Common failure modes of machine learning projects
ML projects are inherently riskier than software projects, because we don’t know in advance how well, and if, we can solve a given problem. As a result of this risk, ML projects fail more often. Running successful and efficient ML projects (aka avoiding taking 1 year to deploy a model that could have been done in 2 months and that actually solves a problem for the business) requires that common pitfalls for these projects are mitigated.
There are a few very common failure modes that I’ve seen repeatedly, and this article describes five of them.
Mismatched expectations
The business/product and ML practitioners often have a mismatched vision of the solution being built, how ML models can be used to solve business problems, and what is feasible with ML models. The result is that a team will spend months exploring a solution to a problem that no one actually has, that does not address a core business need.
One mitigation for this scenario is to start with an early prototype that sets a baseline. This way all stakeholders can agree and see a demo of the exact problem being solved, and “where we are today” with the most simple possible approach. This also forces a discussion around the metrics stakeholders care about. This is a perfect starting point for iteration and improvement.
Lack of progress
Due to the uncertain nature of ML projects, the huge surface area of approaches to solve a problem (from simple to inspired by a research paper published this morning), and the many ways to leverage available data, projects can seem to languish without noticeable progress over many months.

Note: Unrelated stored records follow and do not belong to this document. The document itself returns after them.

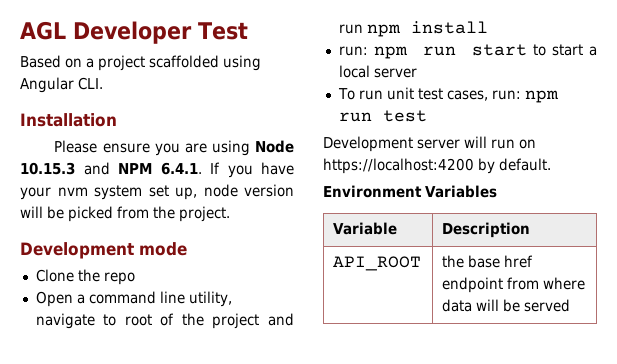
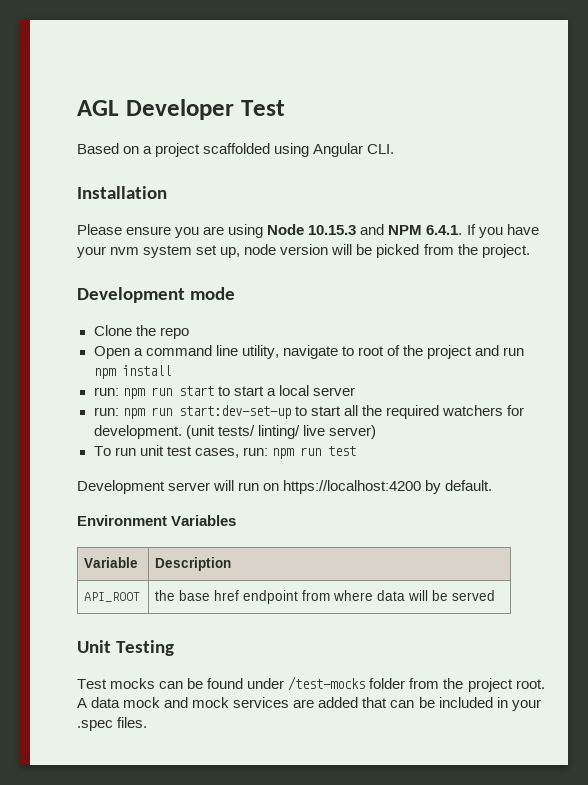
(417, 73) none -> [93,405,524,419] [93,425,376,439] // run: npm run start:dev-set-up to start all the required watchers for development. (unit tests/ linting/ live server)
(571, 305) none -> [77,640,174,656] [77,676,545,692] [77,697,541,711] [77,717,148,731] // Unit Testing // Test mocks can be found under /test-mocks folder from the project root. A data mock and mock services are added that can be included in your .spec files.

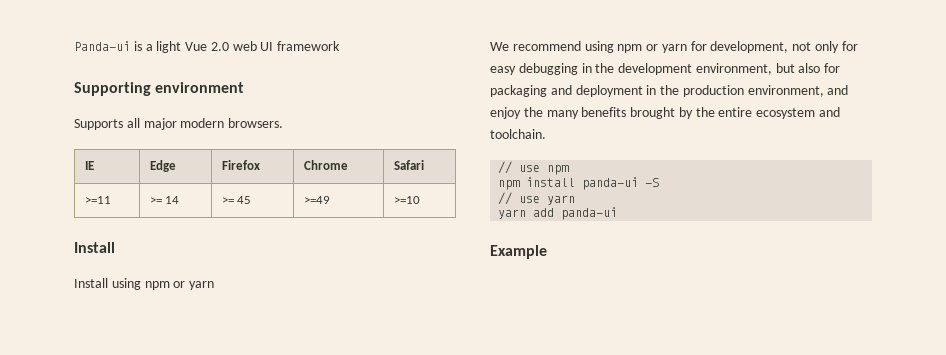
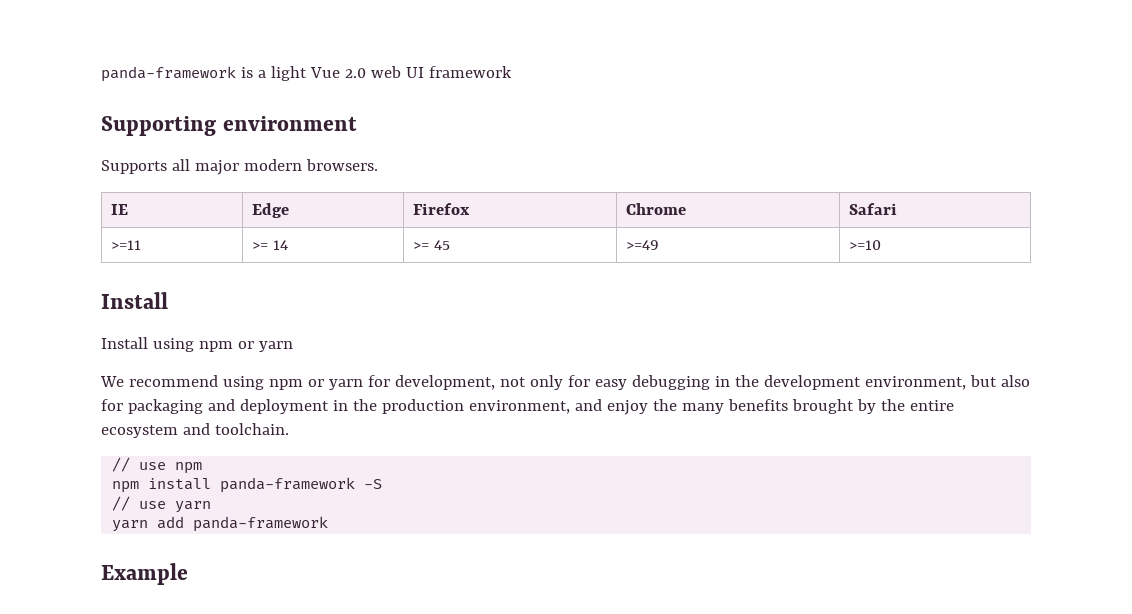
[74,41,130,51] Panda-ui -> [101,66,236,82] panda-framework
[582,177,639,190] panda-ui -> [220,477,356,493] panda-framework
[561,207,618,220] panda-ui -> [193,516,329,532] panda-framework

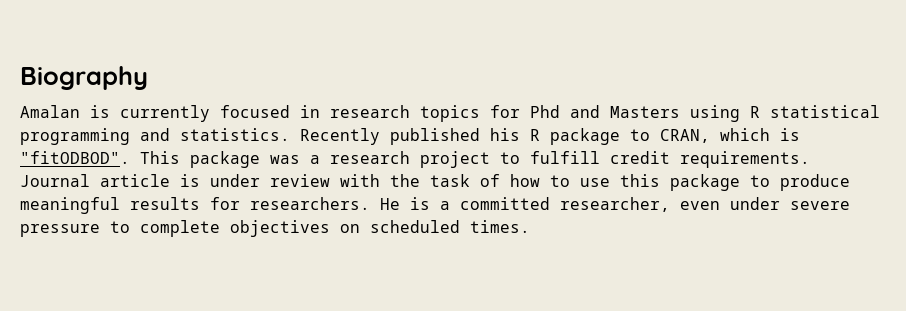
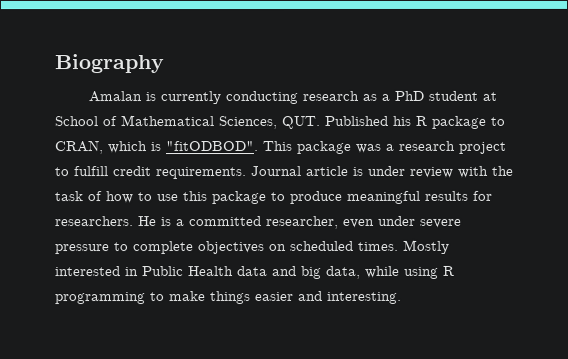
[220,105,880,122] [20,128,480,145] focused in research topics for Phd and Masters using R statistical programming and statistics. Recently published -> [224,90,497,105] [54,115,388,130] conducting research as a PhD student at School of Mathematical Sciences, QUT. Published
(530, 226) none -> [403,239,450,254] [55,265,455,279] [55,290,402,305] Mostly interested in Public Health data and big data, while using R programming to make things easier and interesting.

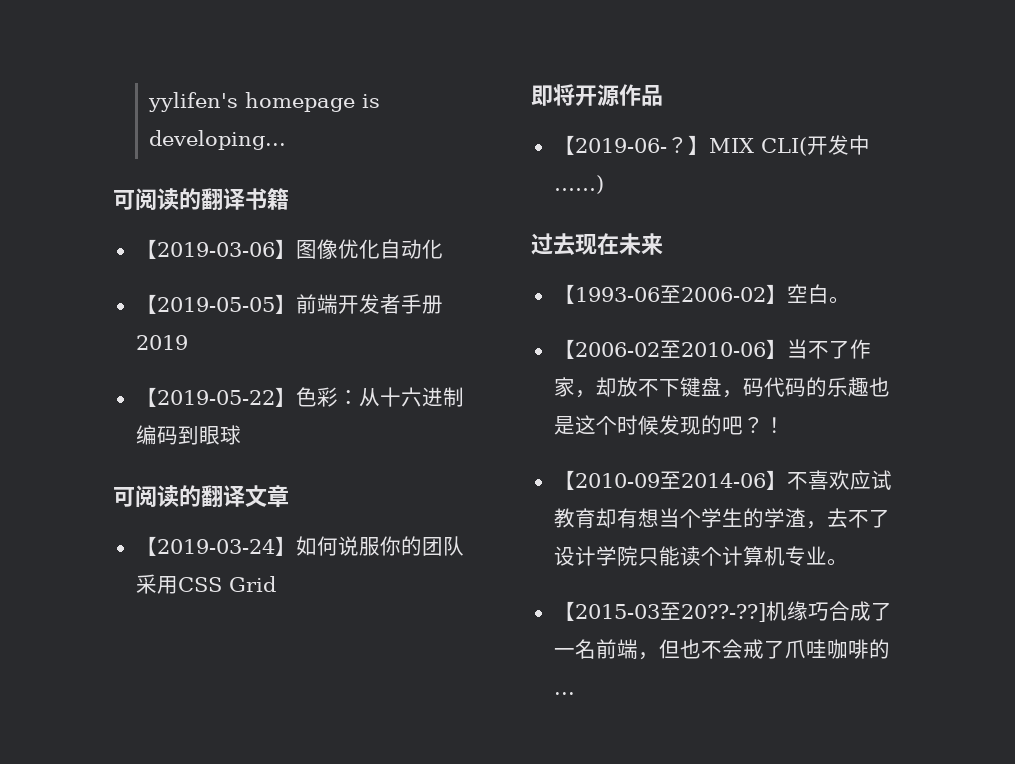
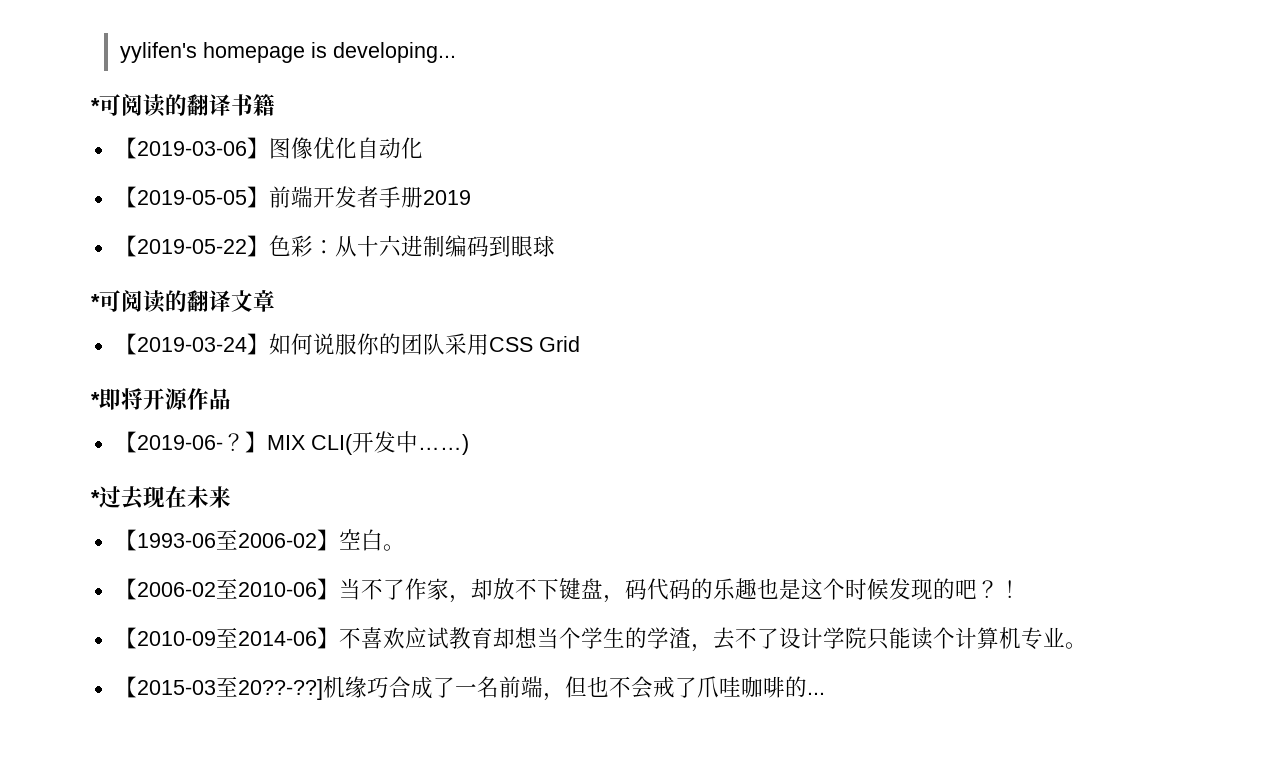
(286, 140) none -> [91,98,100,113] *
(241, 435) none -> [91,294,100,309] *
(276, 584) none -> [91,392,100,407] *
(604, 184) none -> [91,490,100,505] *
[616,508,638,528] 有 -> (515, 638) none

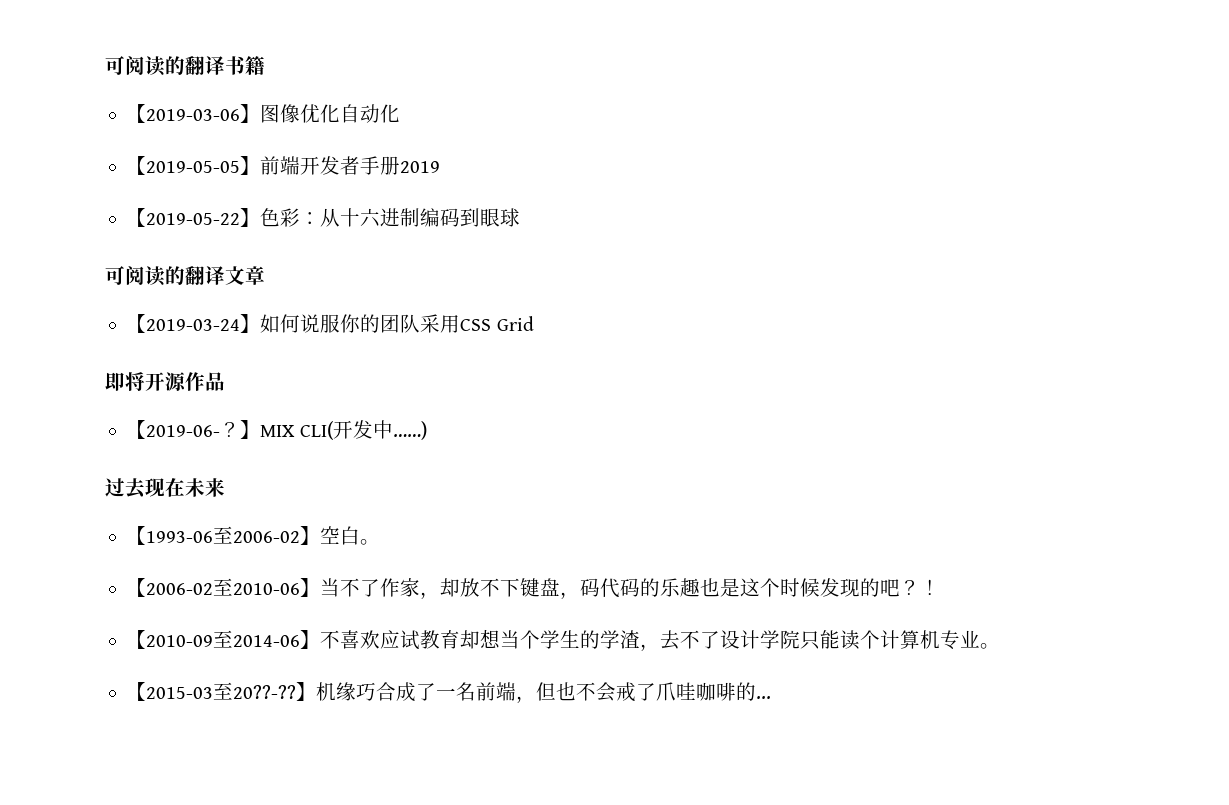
[119,42,456,63] [91,98,100,113] yylifen's homepage is developing... // * -> (105, 65) none
[91,294,100,309] * -> (521, 217) none
[91,392,100,407] * -> (534, 323) none
[91,490,100,505] * -> (427, 430) none
[237,679,323,700] 20??-??] -> [233,682,317,701] 20??-??】

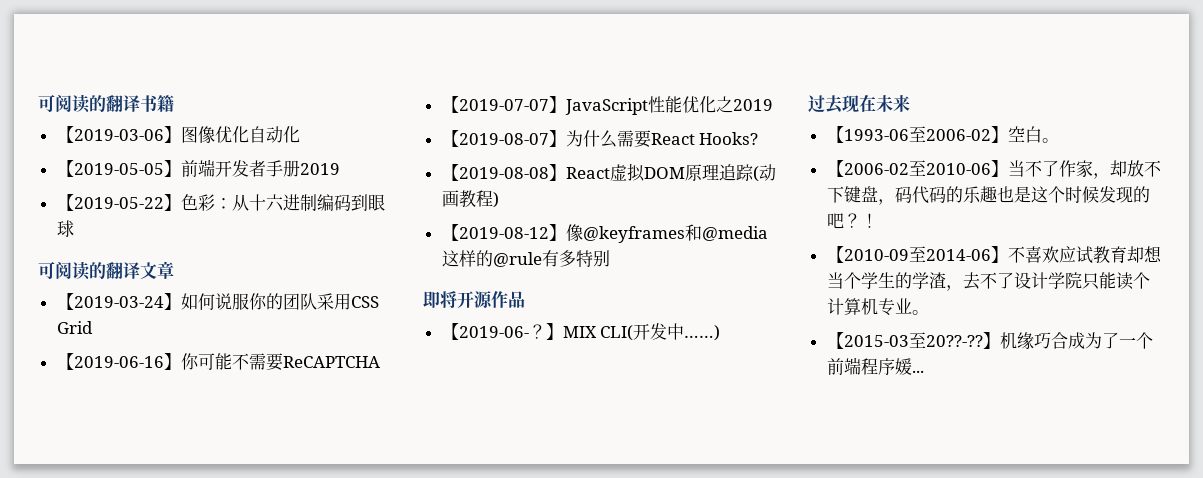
(534, 323) none -> [56,353,380,371] [441,96,773,115] [441,130,759,148] [441,163,776,182] [441,190,499,208] [441,224,768,243] [441,250,610,268] // 【2019-06-16】你可能不需要ReCAPTCHA // 【2019-07-07】JavaScript性能优化之2019 // 【2019-08-07】为什么需要React Hooks? // 【2019-08-08】React虚拟DOM原理追踪(动画教程) // 【2019-08-12】像@keyframes和@media这样的@rule有多特别
[416,682,757,703] 了一名前端，但也不会戒了爪哇咖啡的 -> [1084,332,1153,349] [826,357,912,375] 为了一个前端程序媛

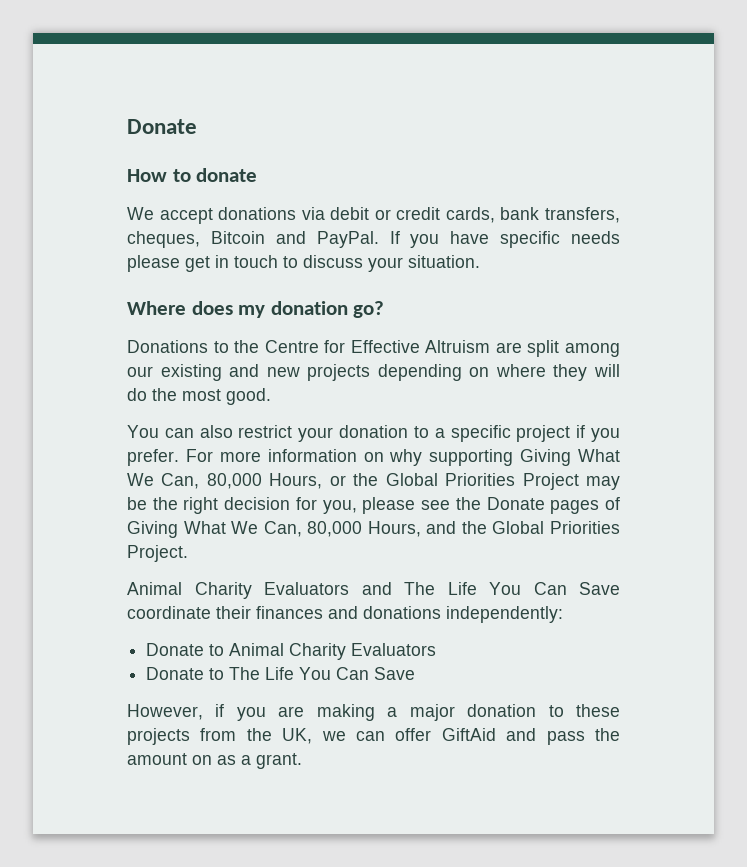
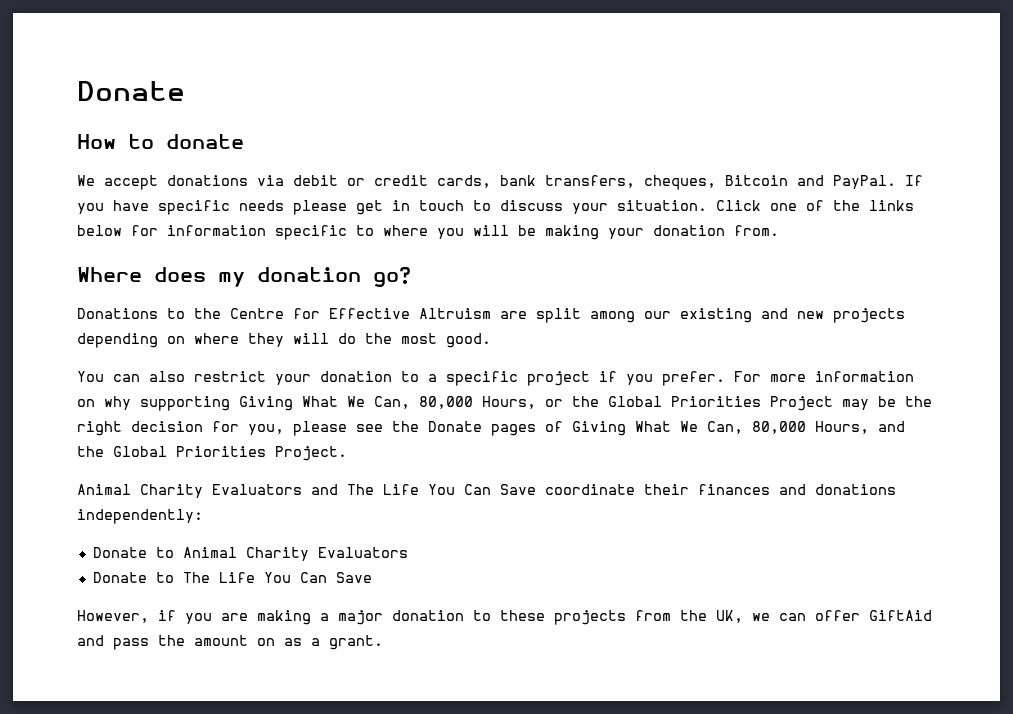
(480, 261) none -> [716,200,914,211] [77,225,779,240] Click one of the links below for information specific to where you will be making your donation from.

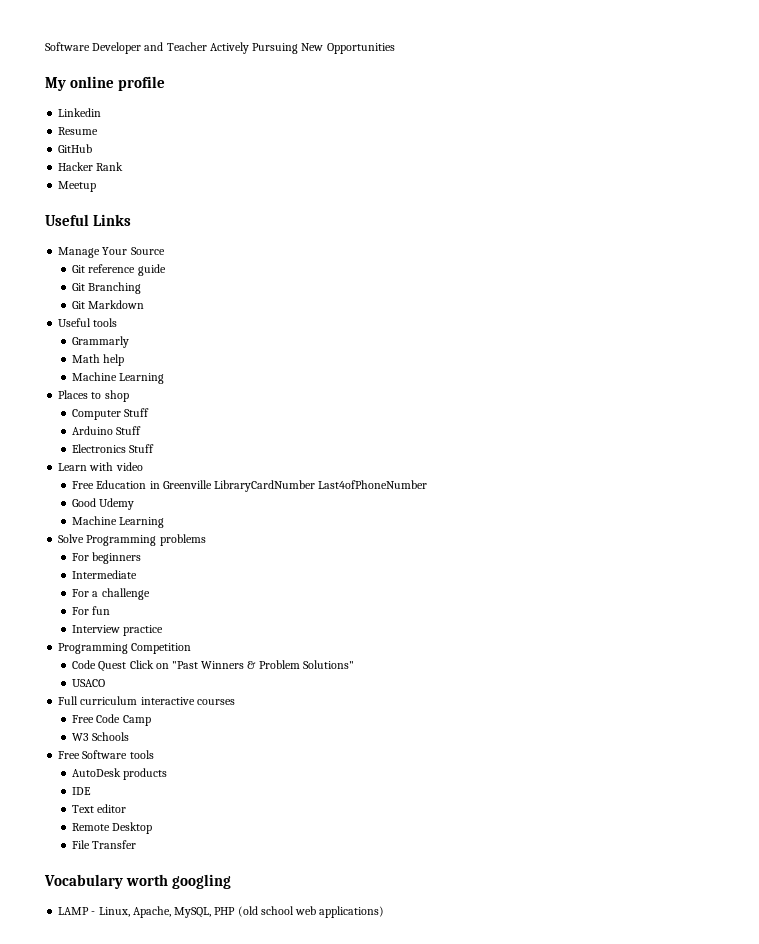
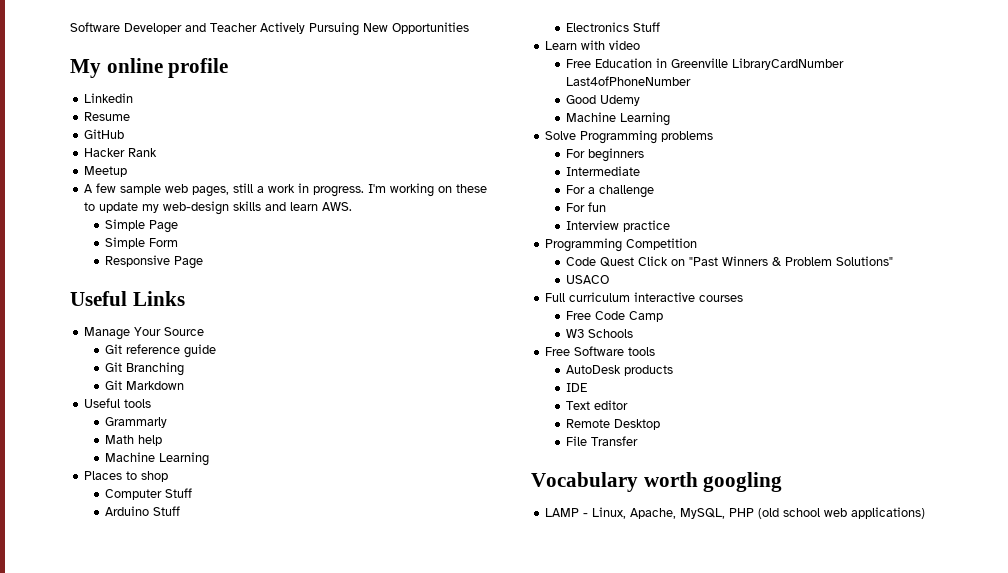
(97, 186) none -> [84,183,488,197] [84,201,353,215] [105,219,179,233] [105,237,179,249] [105,255,204,269] // A few sample web pages, still a work in progress. I'm working on these to update my web-design skills and learn AWS. // Simple Page // Simple Form // Responsive Page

Establishing a baseline and pursuing quick iterations are the best antidote here, because stakeholders (or other team members) can make frequent decisions about whether to invest more time to try to improve a model (in order to drive business value). If this is done on an (at longest) monthly cadence, it’s possible to avoid noticing 3 months later that it’s time to pivot. Regular demos help tremendously here.
Inadequate data
One of the first steps of the ML modeling process is discovery of available data, and exploratory data analysis to understand data quality for the task at hand. If data is found to be of low quality (which is the case more often than not), or the necessary signals to solve a particular problem are not being collected, the data should be improved or aquired before continuing with modeling. A very quick prototype is often the best way of demonstrating that the modeling work should be paused until the data situation is improved.
Related is that ML solutions often require quality labeled data in order to train models. Investing in labeling can improve outcomes.
Overly-complex solutions
To solve a data problem, individual ML engineers have latitude over which approaches to try, and there is a risk that they select the more complex and exciting new approach from a recent research paper. Sometimes this is appropriate for the task at hand (or the only way to solve a problem), but a good rule of thumb is to start simple. The downside of an over-complex solution is both implementation time, and in maintenance time (it’s more expensive to serve, maintain, monitor, and troubleshoot a more complex model).
Over-engineering can be avoided by building a process that requires that the first version of any approach is as simple as possible. This may be a heuristic (a simple rule to select outliers, for example), a linear model, or a tree-based model. Only once there is business buy in around feasibility and potential performance, or a solid reason to go beyond something simple, should a team invest in more complex modeling approaches.
Lack of expertise
Building successful data products and ML models requires involvement of data scientists with a proven track record of deploying models to production that solve real business problems. This is especially critical in framing a model appropriately to solve the problem at hand, and determining when investment and iteration is likely to yield positive results, and when a project is likely to be infeasible or lack the data for success.
Without this collaboration and input, projects are more likely to fail. It is entirely possible that someone inexperienced builds a solution that is (say) 30% accurate in solving a problem, but someone experienced can get to 95% in less time. This extreme difference in outcomes does not happen as much in backend engineering.